21 Kasım 2012 Çarşamba

ŞİİR, GENÇ ŞAİR VE "BEN"

GÜLTEKİN EMRE Evrensel'de şöyle yazmış:

"İçlerinde çabalayan, kendilerine şiir yolu bulma derdinde olan gençler de var, onların da hakkını yemeyelim bu arada. Çok çeşitli yelpazede yol alan bir şiir, sanat ortamımız var aslında. Deneysel şiirden, haikudan, geleneksel şiirimizden, halk şiirinden... beslenen şiir ortamımızın geleceği için ne söylenebilir bilemiyorum. Bunu gelecek yıllar gösterecek. Edebiyat Ortamı yıllığında genç şairlerin Turgut Uyar’ı keşfetmeye başladıklarını yazdı Mustafa Aydoğan. Bu da sevinilecek bir durum. Gençler, el alacakları şairleri keşfetmeli elbette."
                                                               (Ah Şu Genç Şairler! Evrensel Gazetesi, 21.11.2012)

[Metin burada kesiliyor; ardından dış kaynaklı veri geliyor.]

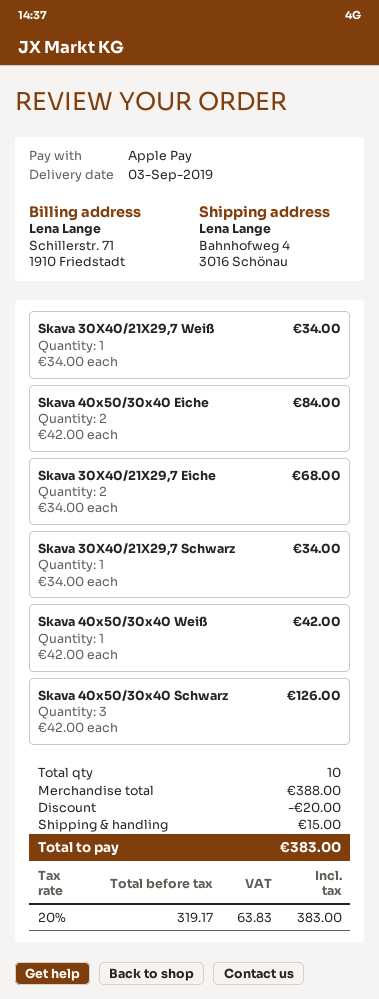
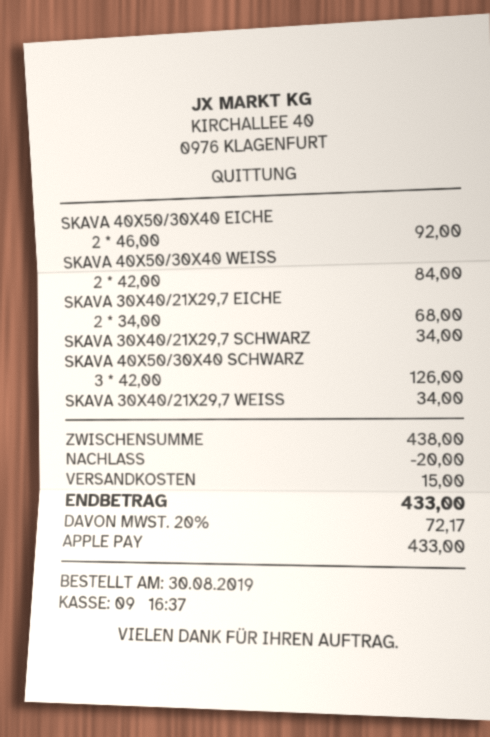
Skava 40x50/30x40 Eiche: 2 x 42.00 = 84.00 -> 2 x 46.00 = 92.00
Skava 40x50/30x40 Weiß: 1 x 42.00 = 42.00 -> 2 x 42.00 = 84.00
subtotal: 388.00 -> 438.00
tax: 20% = 63.83 -> 20% = 72.17
total: 383.00 -> 433.00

Edebiyat Ortamı 2012 Şiir Yıllığının ön söz'ündeki cümlelerimden bahsediyor olmalı. Yıllığın ön söz'üne yeniden baktım. Hayır, ben tam olarak öyle demiyorum, yani gençlerin Turgut Uyar'ı keşfettiklerinden bahsetmiyorum. Şöyle diyorum: 
"...görebildiğim bir tehlike vardı. Başkaları nasıl değerlendirir bilemem ama ben tehlike olarak görüyorum. O da şu: Genç şair, Turgut Uyar şiirinin çemberine girmekten ve orada kalmaktan hoşlanıyor. Onu kendine mihenk olarak görüyor. 40 yaş ve altı şairlerin çoğunda Turgut Uyar şiiri neredeyse bir pranga olarak var oluyor. Evet, pranga! Genç kuşağın İkinci Yeni döngüsü bir türlü sona ermiyor. Özellikle Uyar çevresinde gerçekleşiyor bu döngü. Bu da benzer duyarlıklarla
yazılmış, benzer etkiler taşıyan, birbiriyle çoğalan ve renksizleşen bir şiir ortamı oluşması sonucuna yol açıyor. Elbette Uyar şiiri kendi başına bir pranga değil. Mesele bu da değil zaten. Turgut Uyar şiiri çevresinde oluşan veya oluşturulan kısır döngü zihinleri ve hayalleri bir çerçeve içine sokuyor sanki. Bu kısır döngünün genç şaire ve Türk şiirine bir yararı olduğu düşüncesinde değilim."
Gültekin Emre, benim yazıdan, benim kastetmediğim bir sonuç çıkarmış gibi geldi bana. Oysa yazı açık!
Sonra, genç şairlerin birinden "el alması" gerektiği yönündeki düşüncesi de tartışmaya açık bir düşünce olarak göründü bana. Gerçi usta-çırak ilişkisinin gizliden gizliye yürürlüğünü sürdürdüğünü ben de düşünüyorum. Geleceği büyük şairler kurar. Sonradan gelenler de o büyük şairlerin ne yapıp ettiklerine bakarlar. Bakmaları da gerekiyor. Bakıyorlardır. Şair, şairden doğar çünkü. Ama bu bağ, hem gizlidir hem de derinlerdedir. Öyle hemeninden görülmesi güç. "Öncekilere" ve "yanındakilere" bakmadan yol alınamaz ama şairin kendini “kurması” tamamıyla "ben"in yalnızlığında ve biricikliğinde gerçekleşir. Benim söylediğim bu.